Something flickers behind Ivy’s expression that I can’t quite read. “Yeah, I guess we do,” she says. “Now go to bed. Seth already took off his boots. That means it’s time to sleep.”

“I thought I smelled something,” I say.

“I heard that,” Seth calls, his voice muffled by the privacy curtain in front of his bunk.

I watch from my bedroom door as Ivy walks to her bunk.

She reaches in and pulls out a small zippered pouch, then crosses to the bathroom.

When she turns and sees me still standing there, she shakes her head, giving me an exasperated look before she picks up her hand, using two fingers to mime walking as she tilts her head toward my room.

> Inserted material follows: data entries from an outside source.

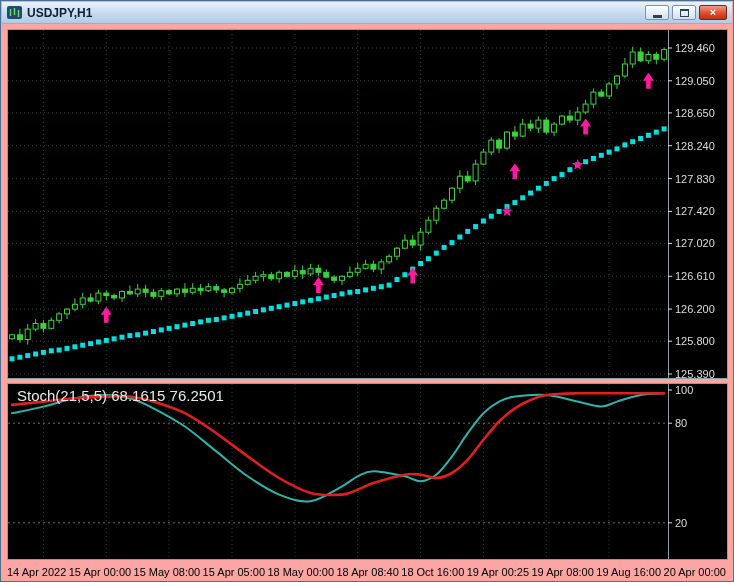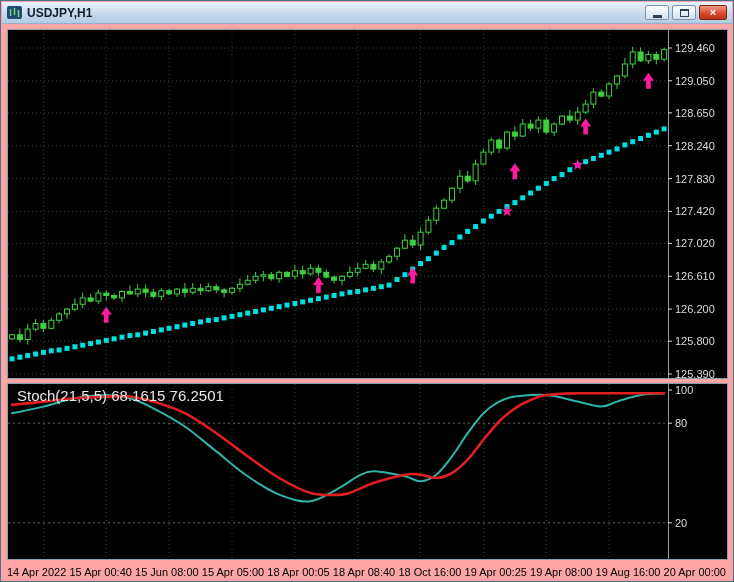"15 Apr 00:40" span { text: 00:40 -> 00:00 }
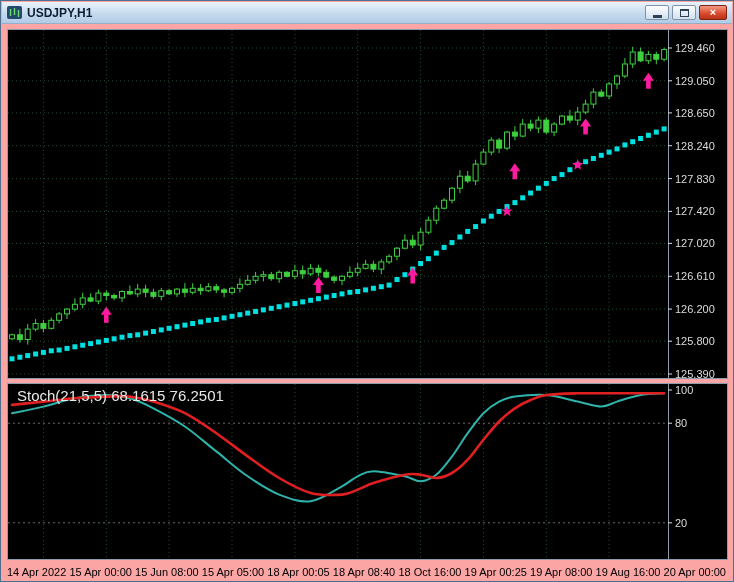"15 Jun 08:00" span { text: Jun -> May }
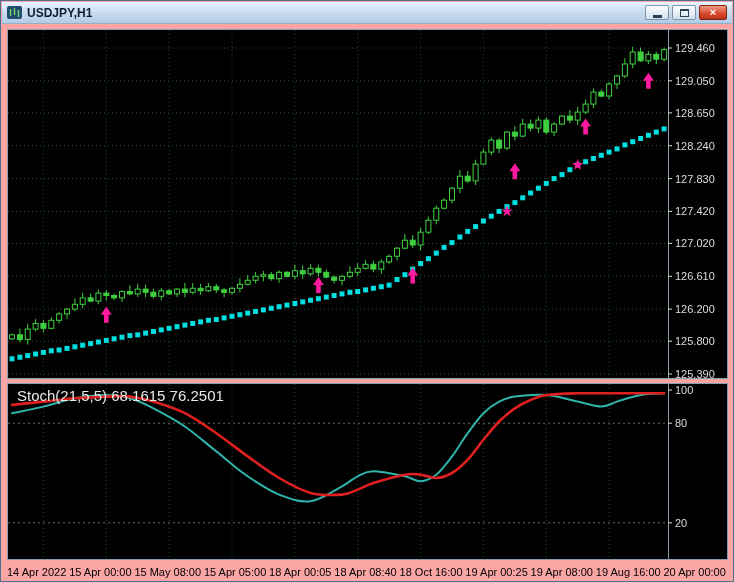"18 Apr 00:05" span { text: Apr 00:05 -> May 00:00 }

As tired as I am, I don’t know why I’m so restless—why I’m resisting going to bed in the first place. If I were smart, I would have been asleep an hour ago. But after what happened in CVS, or maybe just after the conversation we had, I’m craving validation like I haven’t before.

From Ivy, specifically.

She was so quick to say that we would never work.

Why does that bother me so much?

When Ivy disappears into the bathroom, I finally turn and shut my bedroom door, sighing before I kick off my shoes and collapse onto my bed.